◆ **Problem description**:
Retrieve all lines below that have the string "padding".

◆ **Given data**:
────────────────────

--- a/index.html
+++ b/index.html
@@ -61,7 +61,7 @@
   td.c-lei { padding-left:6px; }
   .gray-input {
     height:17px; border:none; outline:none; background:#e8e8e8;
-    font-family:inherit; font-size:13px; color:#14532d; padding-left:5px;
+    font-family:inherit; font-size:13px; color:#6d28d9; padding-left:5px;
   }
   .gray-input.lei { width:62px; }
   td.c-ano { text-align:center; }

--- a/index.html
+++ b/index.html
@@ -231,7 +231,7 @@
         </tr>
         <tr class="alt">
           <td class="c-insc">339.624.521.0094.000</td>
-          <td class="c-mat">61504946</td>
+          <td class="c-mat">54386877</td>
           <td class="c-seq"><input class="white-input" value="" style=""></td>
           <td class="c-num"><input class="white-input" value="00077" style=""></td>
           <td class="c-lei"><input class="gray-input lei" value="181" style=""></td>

────────────────────

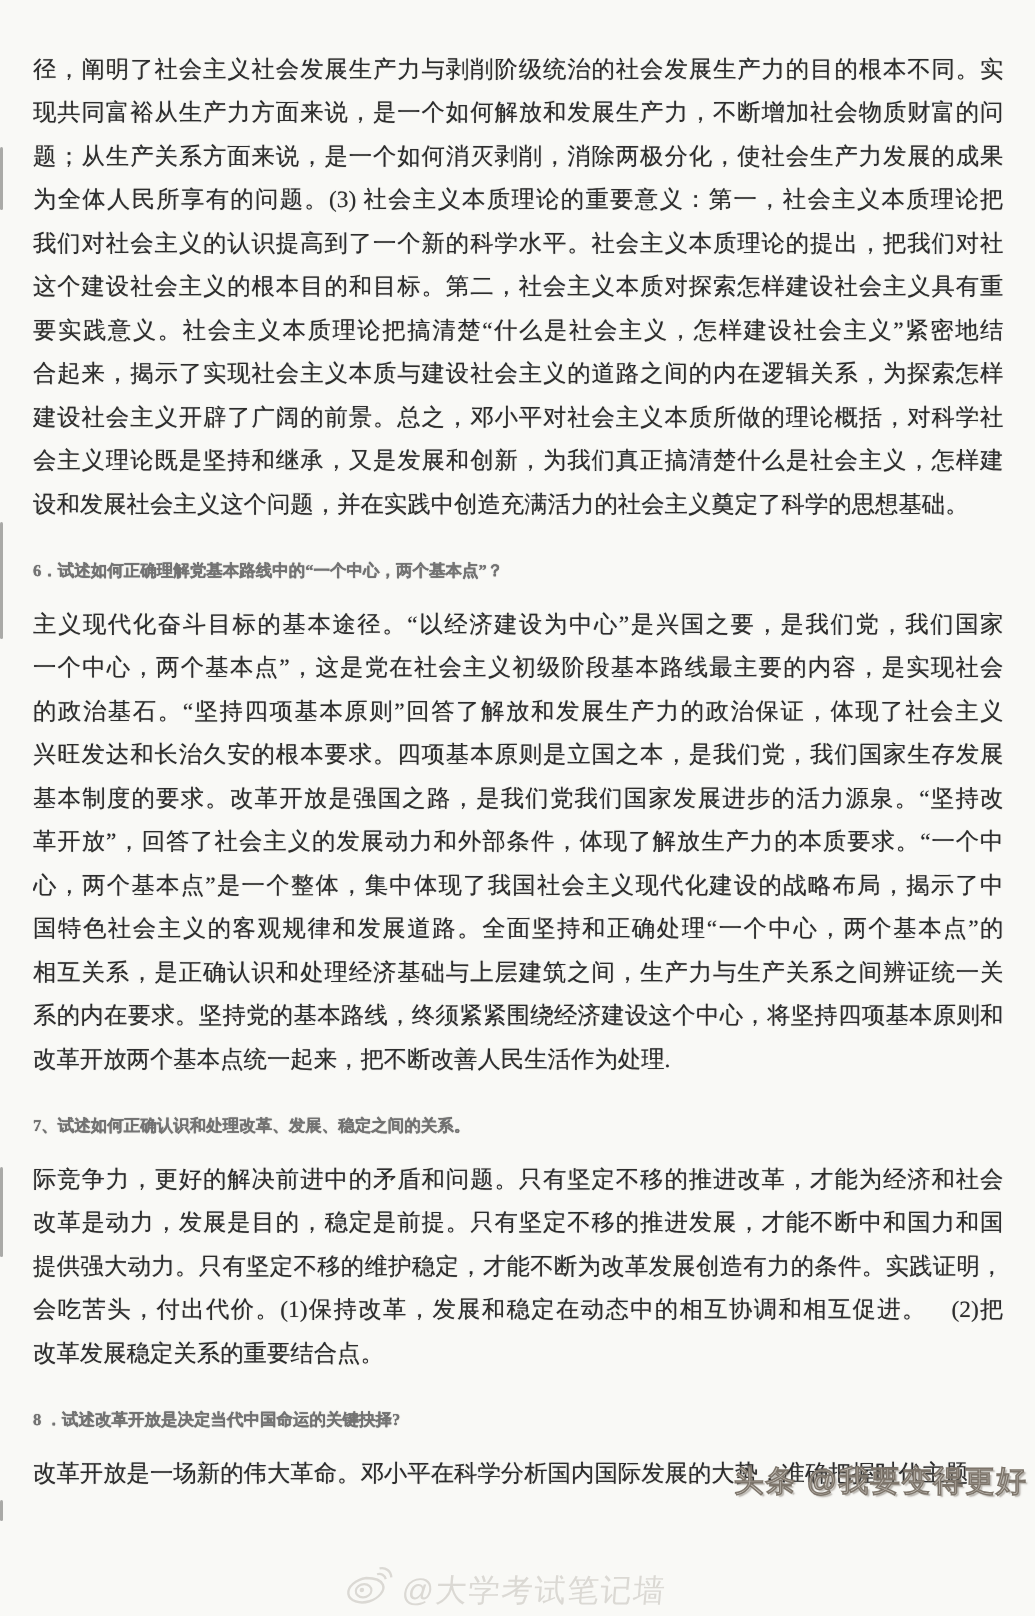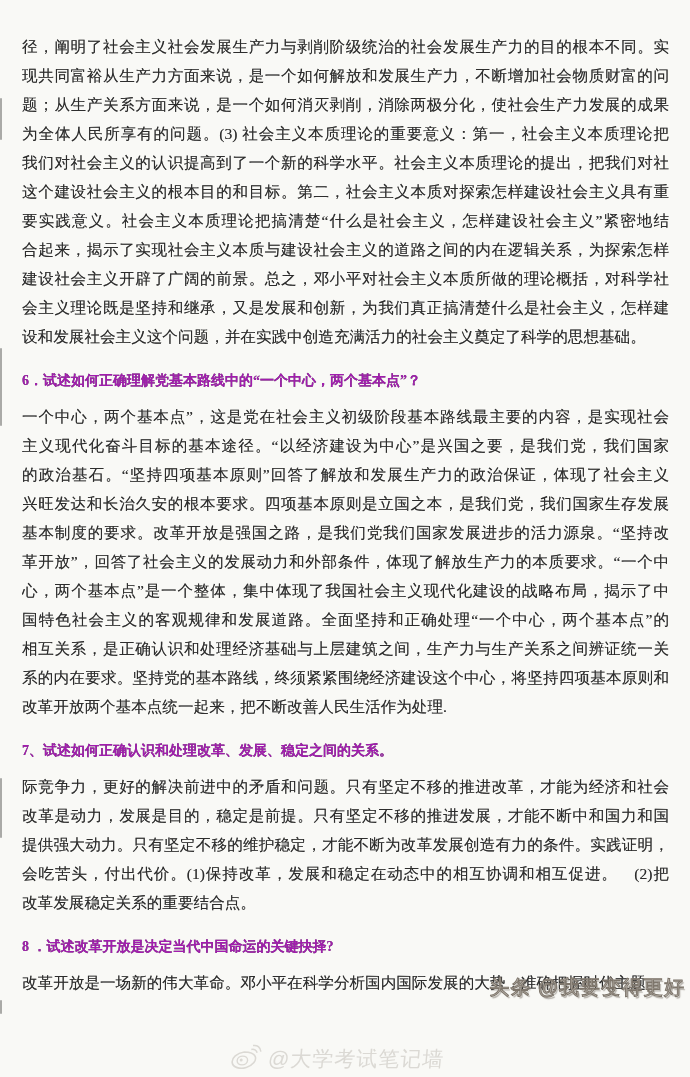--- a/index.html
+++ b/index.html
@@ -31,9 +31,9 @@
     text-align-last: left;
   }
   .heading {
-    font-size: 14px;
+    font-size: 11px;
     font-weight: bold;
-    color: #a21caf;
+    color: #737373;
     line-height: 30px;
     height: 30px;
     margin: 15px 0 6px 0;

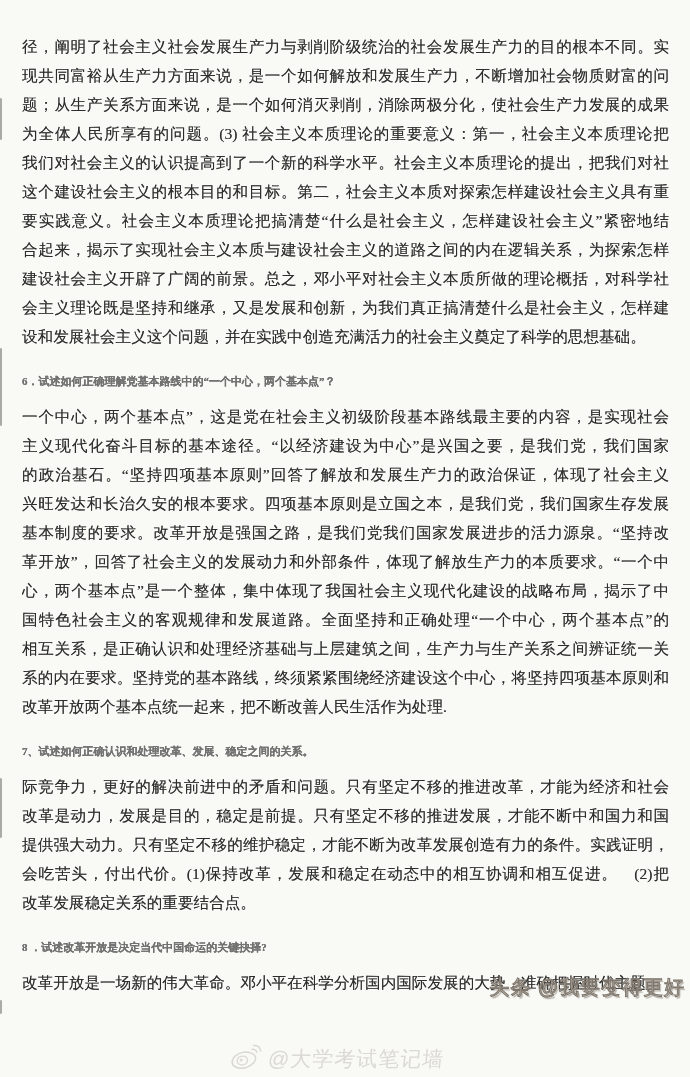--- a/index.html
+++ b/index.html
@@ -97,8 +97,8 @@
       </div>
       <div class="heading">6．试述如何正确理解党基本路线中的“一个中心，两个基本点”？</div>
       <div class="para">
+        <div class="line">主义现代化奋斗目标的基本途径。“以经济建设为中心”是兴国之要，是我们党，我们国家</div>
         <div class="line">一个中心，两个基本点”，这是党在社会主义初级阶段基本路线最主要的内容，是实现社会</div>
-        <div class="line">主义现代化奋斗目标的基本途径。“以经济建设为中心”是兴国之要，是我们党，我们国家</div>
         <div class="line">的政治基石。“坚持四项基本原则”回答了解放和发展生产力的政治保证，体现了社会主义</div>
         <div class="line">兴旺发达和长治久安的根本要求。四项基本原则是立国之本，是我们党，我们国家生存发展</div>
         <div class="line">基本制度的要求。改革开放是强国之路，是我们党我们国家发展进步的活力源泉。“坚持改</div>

────────────────────

◆ **Output for this task**:
   td.c-lei { padding-left:6px; }
-    font-family:inherit; font-size:13px; color:#14532d; padding-left:5px;
+    font-family:inherit; font-size:13px; color:#6d28d9; padding-left:5px;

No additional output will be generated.